*** Records for the exercise Section Begins ***

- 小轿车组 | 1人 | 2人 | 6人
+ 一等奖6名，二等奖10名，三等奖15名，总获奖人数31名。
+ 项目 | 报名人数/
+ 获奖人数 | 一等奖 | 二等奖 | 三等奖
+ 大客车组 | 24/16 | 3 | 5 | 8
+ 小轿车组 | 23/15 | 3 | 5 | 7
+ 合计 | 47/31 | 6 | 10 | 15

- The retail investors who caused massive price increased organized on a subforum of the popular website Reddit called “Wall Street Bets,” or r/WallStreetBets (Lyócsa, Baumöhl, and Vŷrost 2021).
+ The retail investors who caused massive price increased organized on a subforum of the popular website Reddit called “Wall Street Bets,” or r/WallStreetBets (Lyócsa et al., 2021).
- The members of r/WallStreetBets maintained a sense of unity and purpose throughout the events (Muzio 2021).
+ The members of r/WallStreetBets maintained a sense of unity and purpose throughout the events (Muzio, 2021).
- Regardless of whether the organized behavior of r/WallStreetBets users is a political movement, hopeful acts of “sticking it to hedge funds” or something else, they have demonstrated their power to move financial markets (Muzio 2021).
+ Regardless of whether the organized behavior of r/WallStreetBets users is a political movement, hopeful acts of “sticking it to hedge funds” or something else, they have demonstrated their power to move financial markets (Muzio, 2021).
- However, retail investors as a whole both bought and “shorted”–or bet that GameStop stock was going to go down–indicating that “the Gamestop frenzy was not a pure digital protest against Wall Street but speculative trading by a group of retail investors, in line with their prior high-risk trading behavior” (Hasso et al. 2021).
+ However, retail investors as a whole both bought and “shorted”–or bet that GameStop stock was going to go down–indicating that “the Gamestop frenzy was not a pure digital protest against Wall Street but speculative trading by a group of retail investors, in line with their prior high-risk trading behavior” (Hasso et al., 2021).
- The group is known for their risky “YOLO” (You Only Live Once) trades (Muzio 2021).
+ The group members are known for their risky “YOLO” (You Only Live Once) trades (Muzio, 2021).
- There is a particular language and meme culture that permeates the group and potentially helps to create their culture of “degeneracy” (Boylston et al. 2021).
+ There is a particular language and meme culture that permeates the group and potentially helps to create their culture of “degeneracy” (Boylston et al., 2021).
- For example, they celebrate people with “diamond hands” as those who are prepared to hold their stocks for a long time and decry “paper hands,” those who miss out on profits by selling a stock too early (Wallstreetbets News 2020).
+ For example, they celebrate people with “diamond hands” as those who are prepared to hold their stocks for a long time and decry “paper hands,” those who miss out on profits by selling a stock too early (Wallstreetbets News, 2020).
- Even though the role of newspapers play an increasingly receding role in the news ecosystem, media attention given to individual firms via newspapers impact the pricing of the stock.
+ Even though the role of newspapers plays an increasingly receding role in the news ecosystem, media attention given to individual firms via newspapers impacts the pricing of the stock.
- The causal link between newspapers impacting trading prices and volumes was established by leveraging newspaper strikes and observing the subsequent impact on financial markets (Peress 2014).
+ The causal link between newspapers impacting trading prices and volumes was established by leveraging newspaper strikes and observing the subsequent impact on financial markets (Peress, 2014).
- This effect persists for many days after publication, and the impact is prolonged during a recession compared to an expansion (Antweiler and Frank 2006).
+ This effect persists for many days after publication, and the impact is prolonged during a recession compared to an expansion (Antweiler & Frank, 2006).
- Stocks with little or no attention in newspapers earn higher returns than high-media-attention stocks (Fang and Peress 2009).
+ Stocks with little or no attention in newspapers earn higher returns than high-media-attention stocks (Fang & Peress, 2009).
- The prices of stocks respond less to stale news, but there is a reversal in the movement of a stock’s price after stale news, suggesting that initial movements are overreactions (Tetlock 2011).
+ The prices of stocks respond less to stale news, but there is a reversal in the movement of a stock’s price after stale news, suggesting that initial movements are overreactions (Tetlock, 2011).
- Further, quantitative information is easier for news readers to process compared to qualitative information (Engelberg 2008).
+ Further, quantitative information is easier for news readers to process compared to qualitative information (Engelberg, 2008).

*** Records for the exercise Section Ends ***

- _To do_
All that belongs in the answer is an exact copy of the lines from the start of the records above through the line with "6 | 10 | 15".

- _Solution to this exercise_
- 小轿车组 | 1人 | 2人 | 6人
+ 一等奖6名，二等奖10名，三等奖15名，总获奖人数31名。
+ 项目 | 报名人数/
+ 获奖人数 | 一等奖 | 二等奖 | 三等奖
+ 大客车组 | 24/16 | 3 | 5 | 8
+ 小轿车组 | 23/15 | 3 | 5 | 7
+ 合计 | 47/31 | 6 | 10 | 15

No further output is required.